** Opening INPUT DATA block **
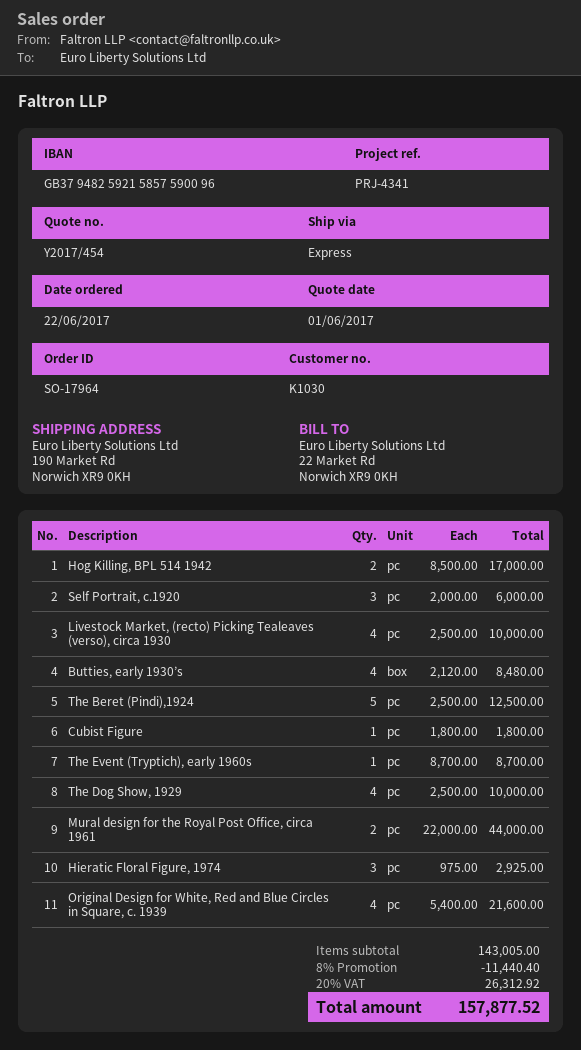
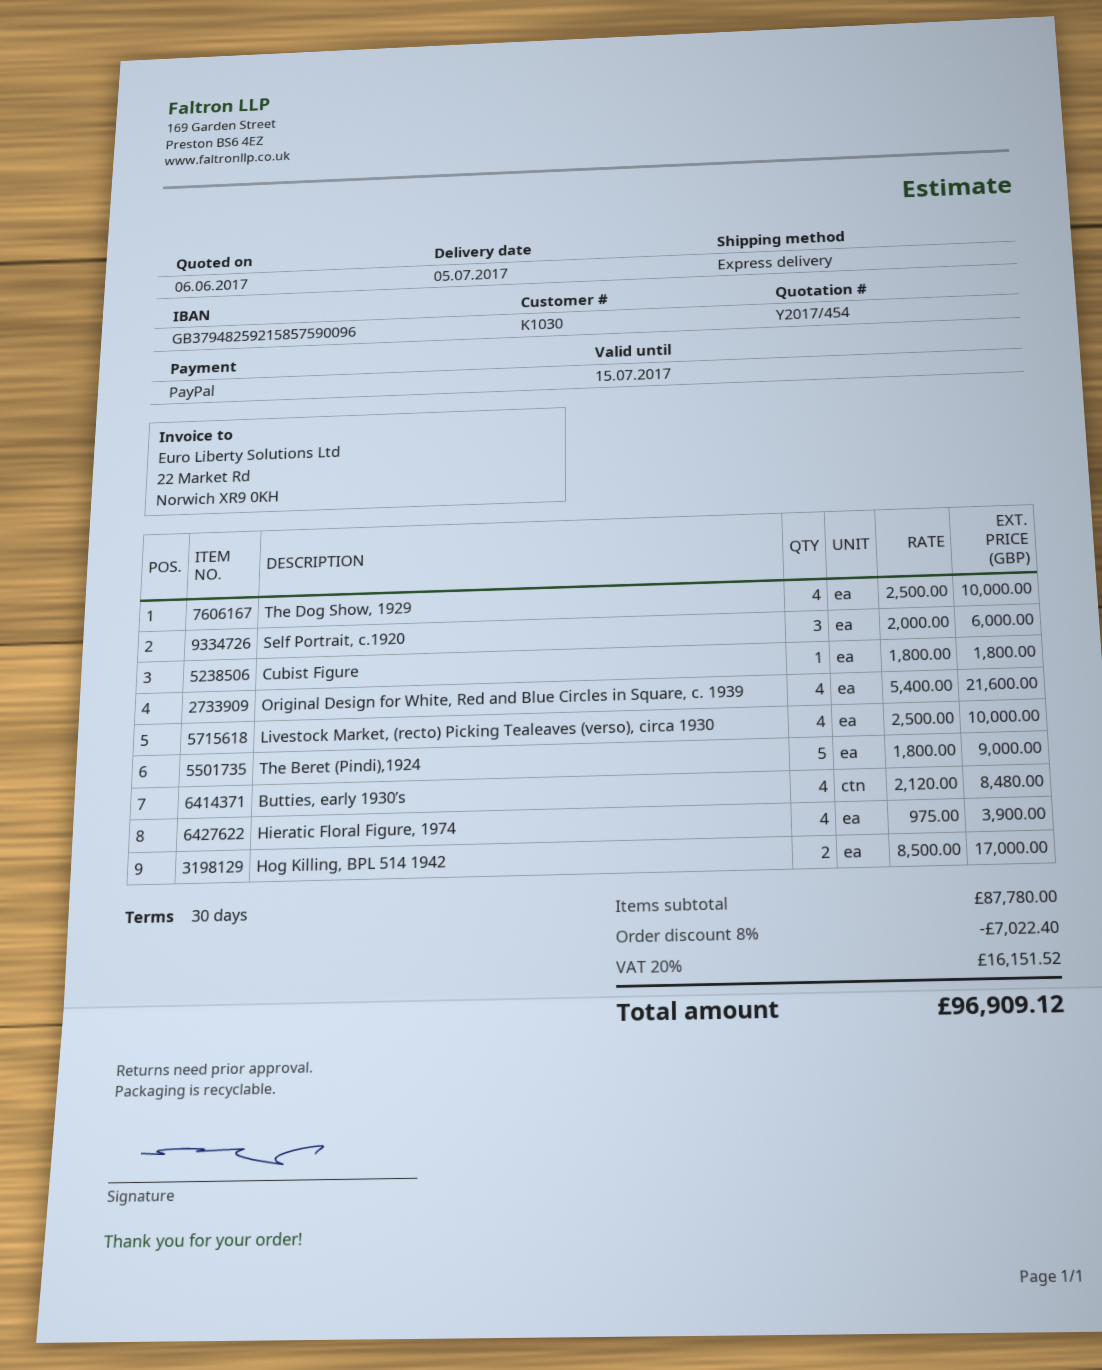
quote date: 2017-06-01 -> 2017-06-06
The Beret (Pindi),1924: 5 x 2500.00 = 12500.00 -> 5 x 1800.00 = 9000.00
The Event (Tryptich), early 1960s: 1 x 8700.00 = 8700.00 -> none
Mural design for the Royal Post Office, circa 1961: 2 x 22000.00 = 44000.00 -> none
Hieratic Floral Figure, 1974: 3 x 975.00 = 2925.00 -> 4 x 975.00 = 3900.00
subtotal: 143005.00 -> 87780.00
discount: 8% = 11440.40 -> 8% = 7022.40
tax: 20% = 26312.92 -> 20% = 16151.52
total: 157877.52 -> 96909.12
** Closing INPUT DATA block **
» **EXERCISE GOAL**
What lines in the data include the string "none"? Copy each one.

» **SOLUTION TO THIS EXERCISE**
The Event (Tryptich), early 1960s: 1 x 8700.00 = 8700.00 -> none
Mural design for the Royal Post Office, circa 1961: 2 x 22000.00 = 44000.00 -> none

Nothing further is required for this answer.